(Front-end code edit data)

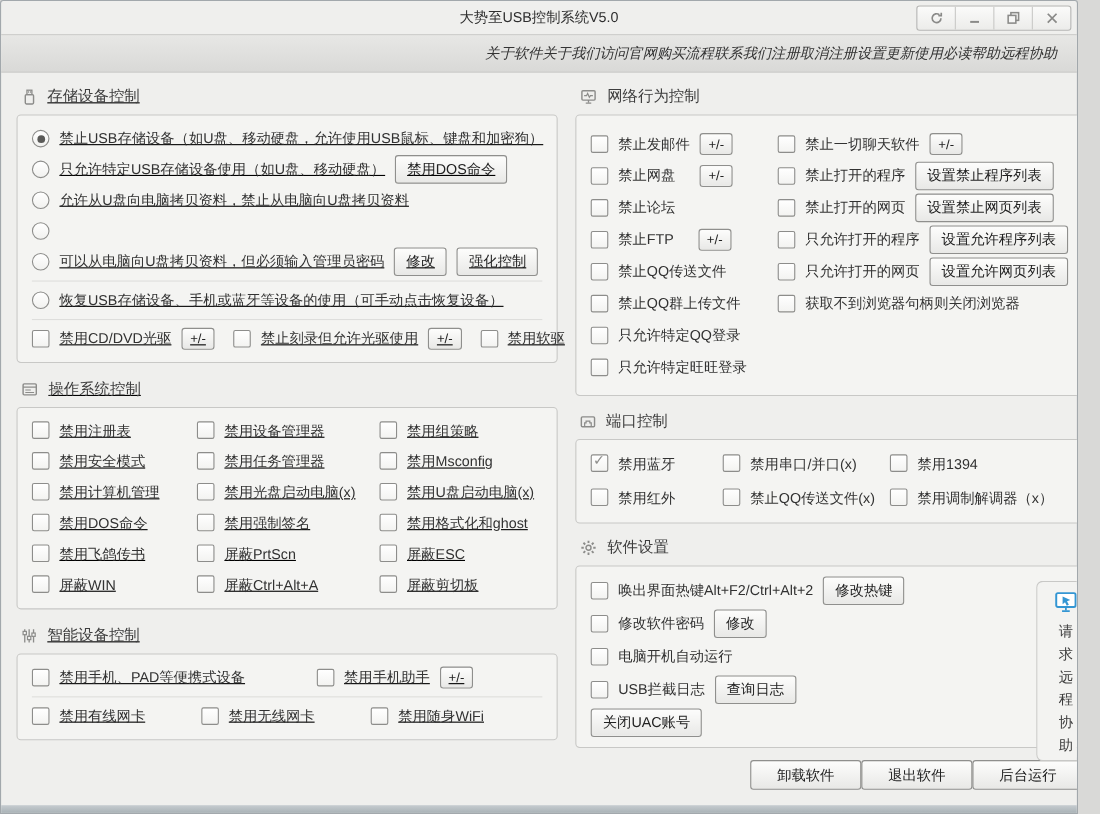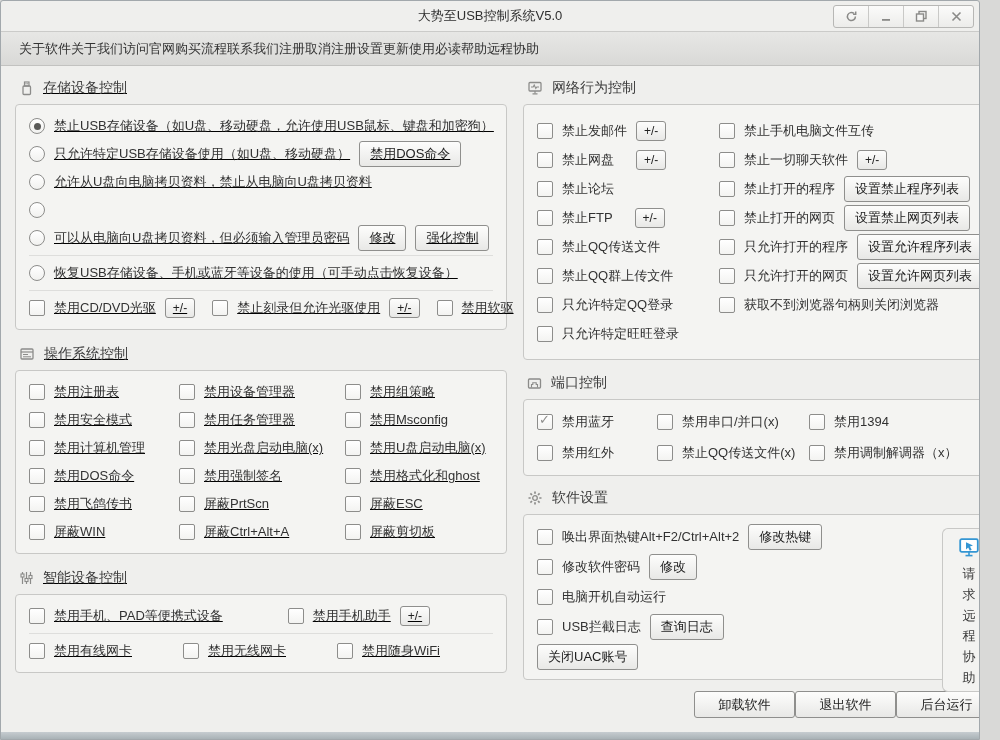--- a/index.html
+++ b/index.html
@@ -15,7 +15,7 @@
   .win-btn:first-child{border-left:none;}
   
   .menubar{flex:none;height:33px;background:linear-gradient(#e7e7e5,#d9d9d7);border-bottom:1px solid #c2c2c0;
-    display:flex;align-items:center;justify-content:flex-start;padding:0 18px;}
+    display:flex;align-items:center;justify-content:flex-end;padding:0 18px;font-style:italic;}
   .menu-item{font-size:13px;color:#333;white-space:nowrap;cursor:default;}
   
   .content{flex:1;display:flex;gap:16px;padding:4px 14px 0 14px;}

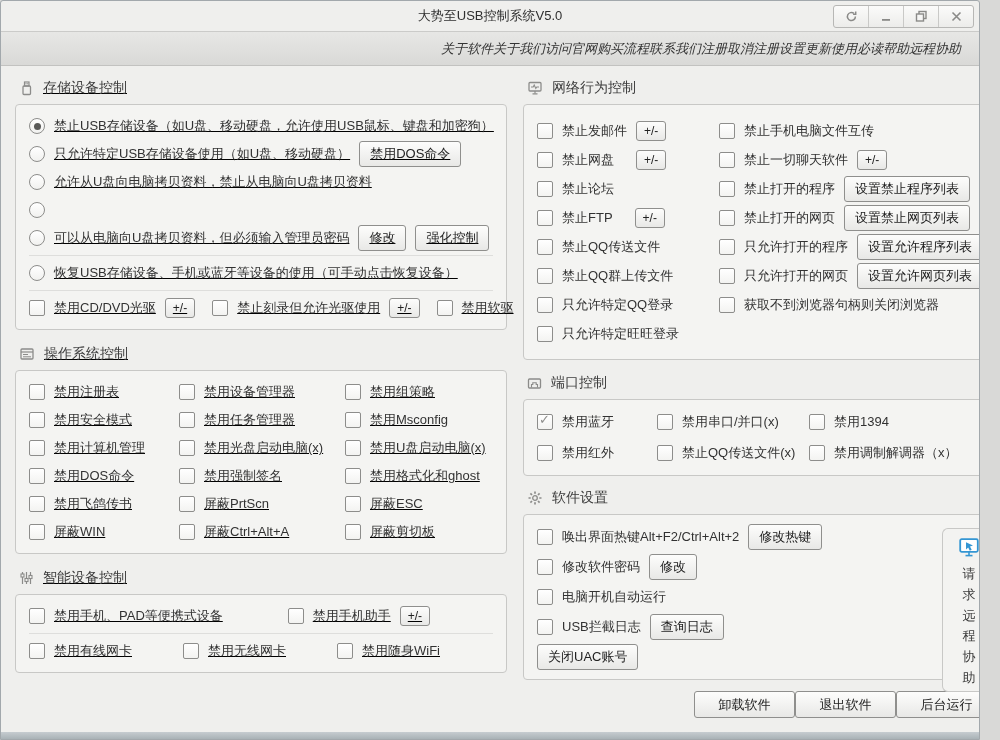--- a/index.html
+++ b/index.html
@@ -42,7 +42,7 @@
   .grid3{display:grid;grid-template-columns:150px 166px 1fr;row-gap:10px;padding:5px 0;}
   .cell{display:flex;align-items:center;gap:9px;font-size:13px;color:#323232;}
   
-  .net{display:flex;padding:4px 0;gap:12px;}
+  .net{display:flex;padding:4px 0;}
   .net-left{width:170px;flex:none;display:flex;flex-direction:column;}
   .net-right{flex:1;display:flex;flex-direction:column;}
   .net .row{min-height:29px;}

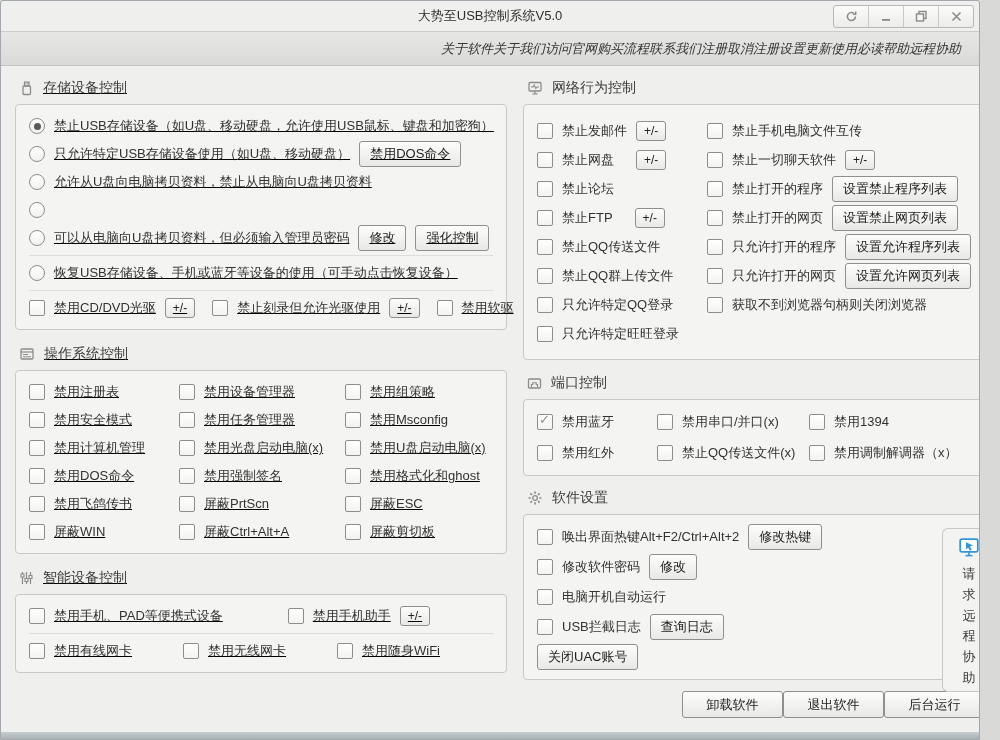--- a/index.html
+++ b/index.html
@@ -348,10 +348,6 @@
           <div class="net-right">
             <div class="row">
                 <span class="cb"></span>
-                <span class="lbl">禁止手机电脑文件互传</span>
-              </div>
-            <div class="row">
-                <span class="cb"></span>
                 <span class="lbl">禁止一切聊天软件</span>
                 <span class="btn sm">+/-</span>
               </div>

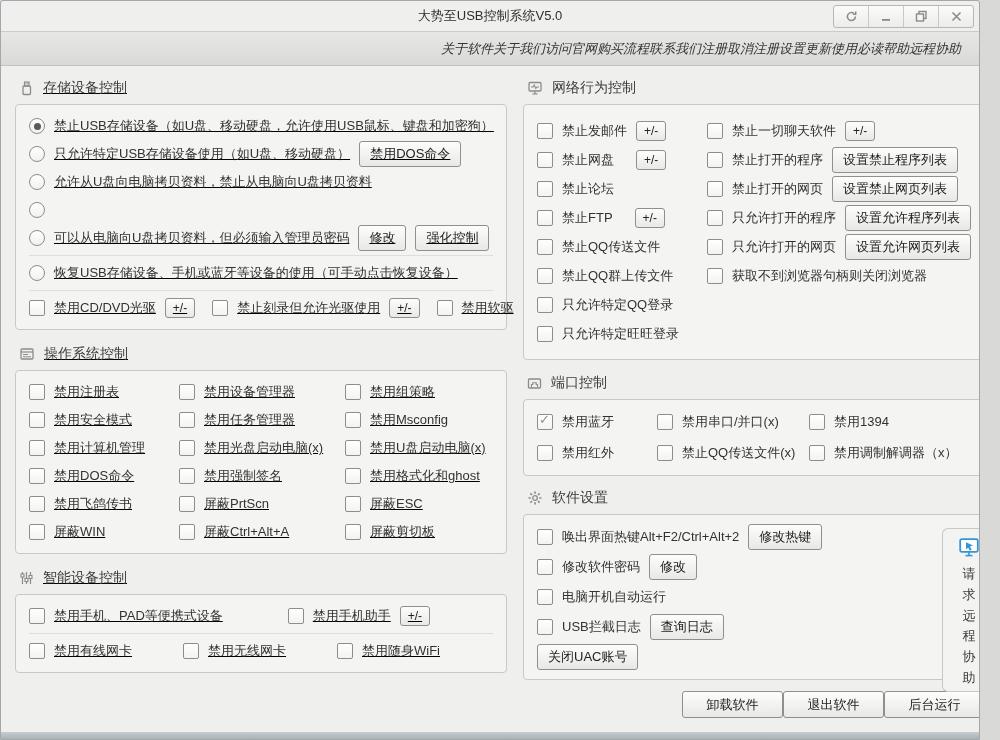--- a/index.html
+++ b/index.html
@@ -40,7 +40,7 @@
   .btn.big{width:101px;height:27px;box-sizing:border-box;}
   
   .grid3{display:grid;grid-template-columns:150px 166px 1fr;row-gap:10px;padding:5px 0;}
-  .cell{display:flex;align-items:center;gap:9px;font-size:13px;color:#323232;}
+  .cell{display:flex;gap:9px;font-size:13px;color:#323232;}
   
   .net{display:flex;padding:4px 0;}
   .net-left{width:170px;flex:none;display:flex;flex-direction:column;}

--

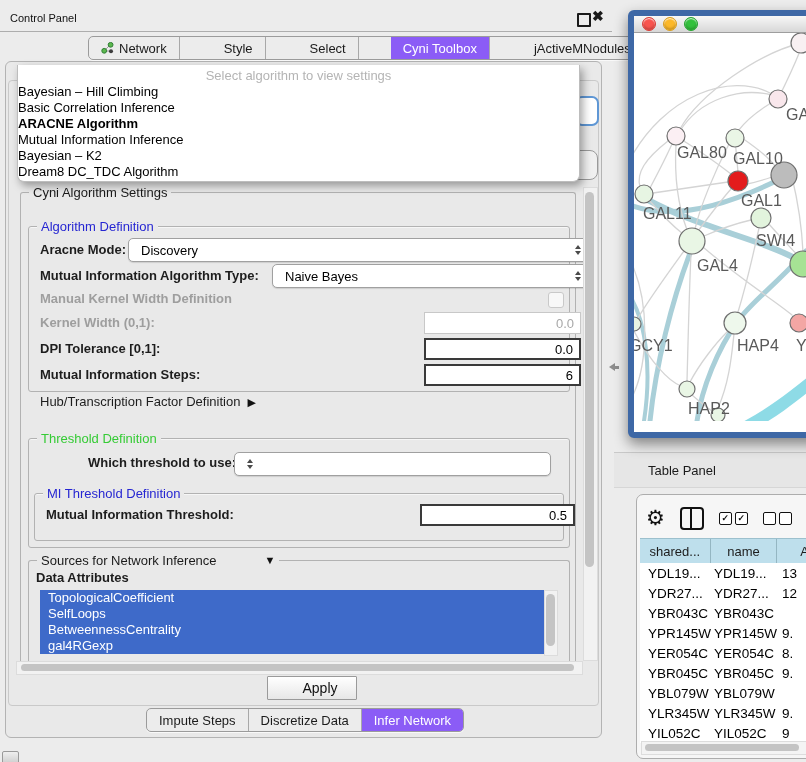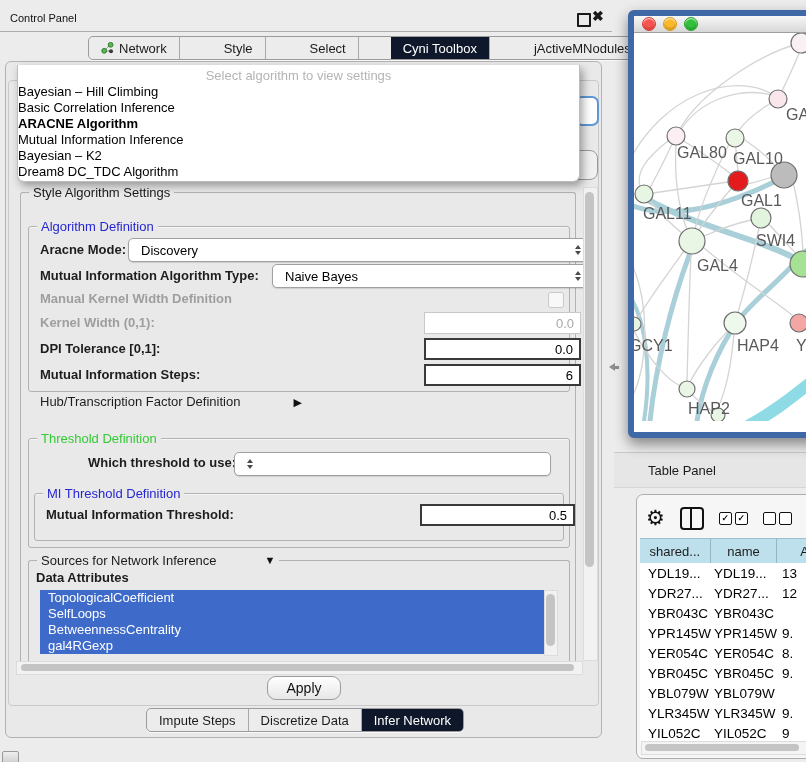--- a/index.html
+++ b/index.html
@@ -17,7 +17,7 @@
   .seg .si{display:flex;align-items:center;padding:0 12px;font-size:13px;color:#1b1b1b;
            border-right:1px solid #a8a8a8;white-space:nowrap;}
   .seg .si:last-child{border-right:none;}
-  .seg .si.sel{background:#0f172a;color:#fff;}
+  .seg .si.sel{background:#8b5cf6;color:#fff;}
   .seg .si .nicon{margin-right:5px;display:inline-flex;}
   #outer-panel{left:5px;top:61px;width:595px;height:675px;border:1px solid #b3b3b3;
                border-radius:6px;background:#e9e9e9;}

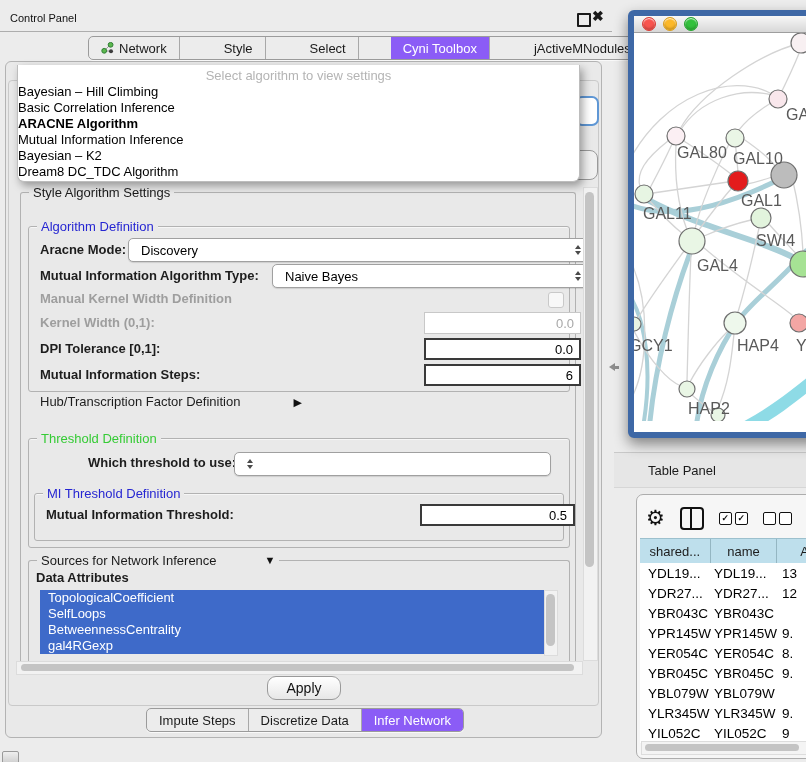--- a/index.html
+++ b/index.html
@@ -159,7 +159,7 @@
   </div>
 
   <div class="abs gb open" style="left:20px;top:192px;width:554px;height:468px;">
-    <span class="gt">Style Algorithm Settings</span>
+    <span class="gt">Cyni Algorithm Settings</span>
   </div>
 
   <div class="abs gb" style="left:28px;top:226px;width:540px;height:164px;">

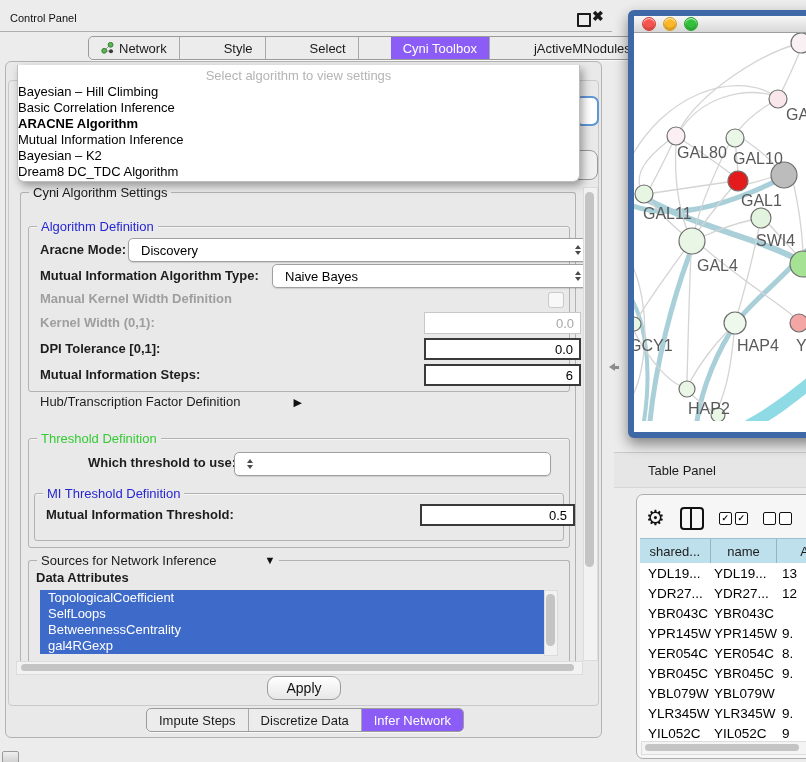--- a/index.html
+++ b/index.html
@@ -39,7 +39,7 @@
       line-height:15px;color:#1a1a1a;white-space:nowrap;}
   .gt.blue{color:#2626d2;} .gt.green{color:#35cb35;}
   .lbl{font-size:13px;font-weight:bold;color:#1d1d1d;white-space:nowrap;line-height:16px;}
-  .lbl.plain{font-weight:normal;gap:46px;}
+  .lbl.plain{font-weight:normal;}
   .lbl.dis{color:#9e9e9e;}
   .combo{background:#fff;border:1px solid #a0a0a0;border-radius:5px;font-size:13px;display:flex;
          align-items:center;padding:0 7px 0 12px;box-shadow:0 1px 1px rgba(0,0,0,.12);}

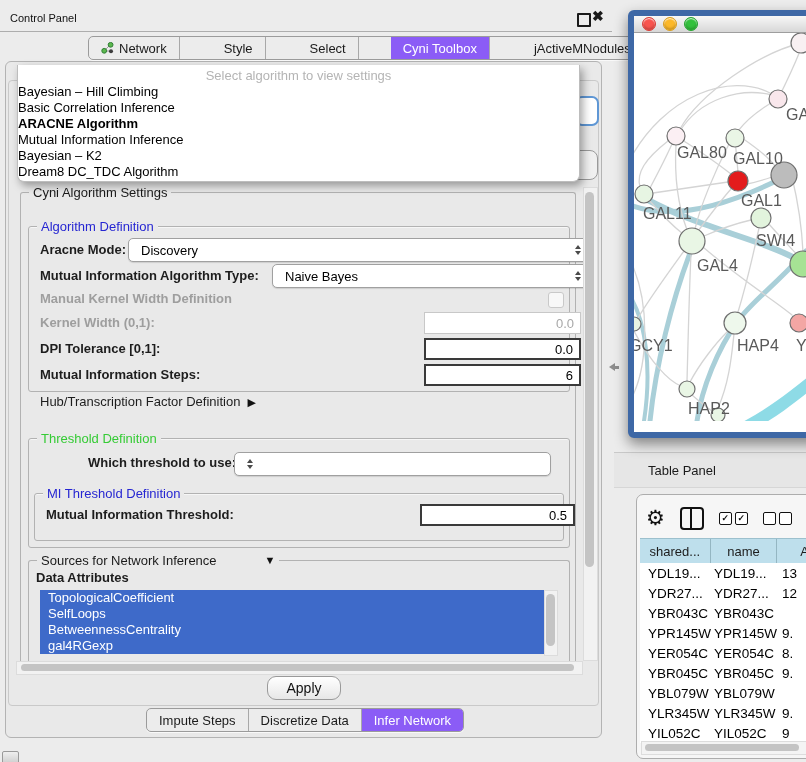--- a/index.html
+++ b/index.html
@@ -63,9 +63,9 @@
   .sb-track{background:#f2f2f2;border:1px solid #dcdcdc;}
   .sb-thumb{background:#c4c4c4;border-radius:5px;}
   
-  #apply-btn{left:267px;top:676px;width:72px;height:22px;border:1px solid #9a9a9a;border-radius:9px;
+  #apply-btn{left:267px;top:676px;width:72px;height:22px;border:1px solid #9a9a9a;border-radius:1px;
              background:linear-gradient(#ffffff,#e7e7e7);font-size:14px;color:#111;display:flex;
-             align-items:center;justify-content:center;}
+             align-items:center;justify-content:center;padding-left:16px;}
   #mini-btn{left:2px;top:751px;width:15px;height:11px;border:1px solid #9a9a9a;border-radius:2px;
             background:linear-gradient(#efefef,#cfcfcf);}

# Work to complete
Every line in the records that holds the word "gradient" should be copied into the answer.

# Exercise solution
   .menubar{flex:none;height:33px;background:linear-gradient(#e7e7e5,#d9d9d7);border-bottom:1px solid #c2c2c0;
              background:linear-gradient(#ffffff,#e7e7e7);font-size:14px;color:#111;display:flex;
             background:linear-gradient(#efefef,#cfcfcf);}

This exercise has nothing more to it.